After locating the line that contains "column Limite | formula: [PUNTEGGIO TOTALE antigo] - 5", output that line and each one following it, exactly, to the end of the entries. No pictures.

(Records drawn from a dataset)
○ ○ ○ ○ ○

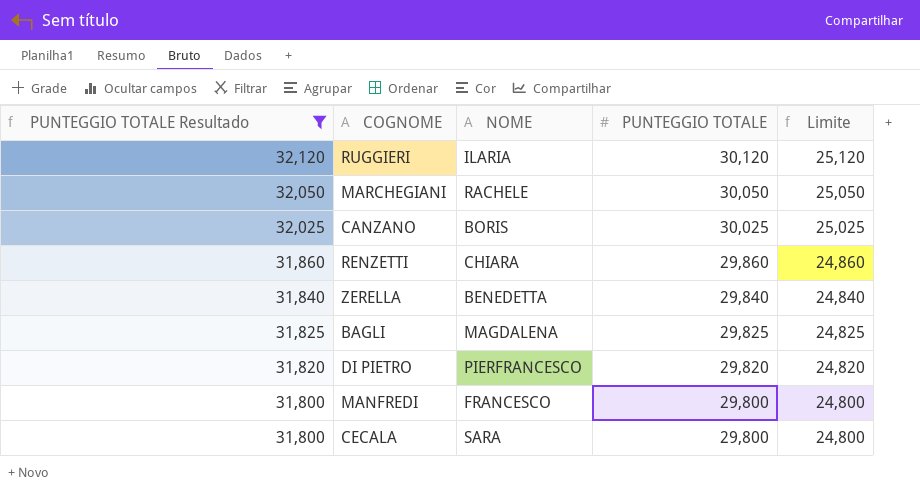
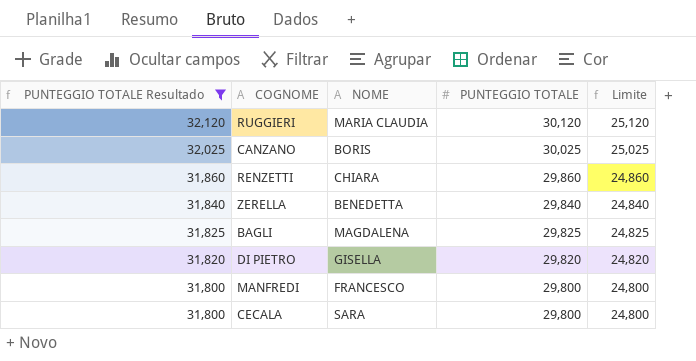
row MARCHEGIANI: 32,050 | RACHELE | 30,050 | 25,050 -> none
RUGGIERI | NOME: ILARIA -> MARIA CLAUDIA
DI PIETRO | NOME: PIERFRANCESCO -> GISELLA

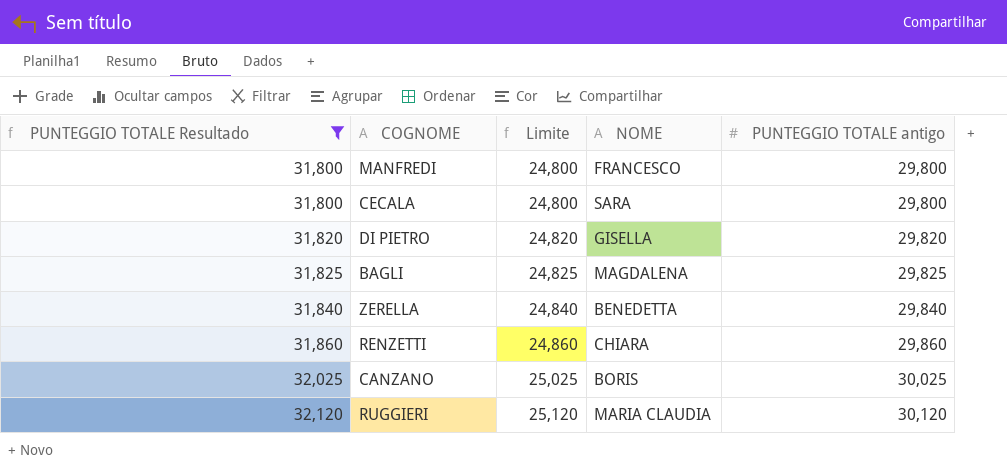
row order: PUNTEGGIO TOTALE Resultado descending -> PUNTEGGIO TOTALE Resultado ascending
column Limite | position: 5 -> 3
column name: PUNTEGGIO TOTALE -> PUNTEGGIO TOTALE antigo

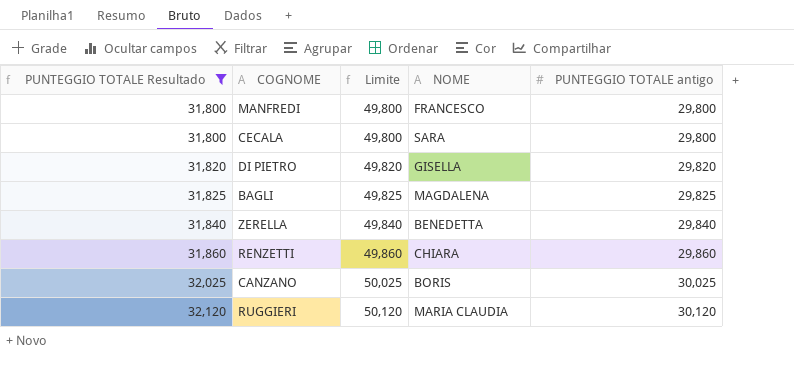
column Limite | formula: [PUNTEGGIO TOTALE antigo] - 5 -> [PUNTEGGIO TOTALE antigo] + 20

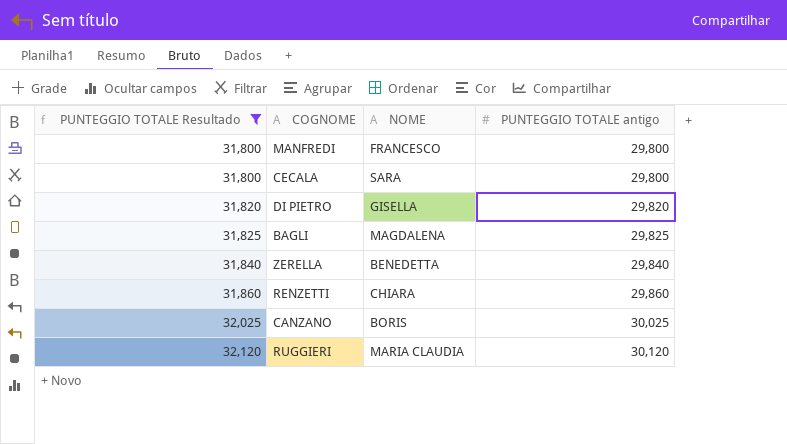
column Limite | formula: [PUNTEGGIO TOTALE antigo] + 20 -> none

○ ○ ○ ○ ○

- **TASK SOLUTION**
column Limite | formula: [PUNTEGGIO TOTALE antigo] - 5 -> [PUNTEGGIO TOTALE antigo] + 20

column Limite | formula: [PUNTEGGIO TOTALE antigo] + 20 -> none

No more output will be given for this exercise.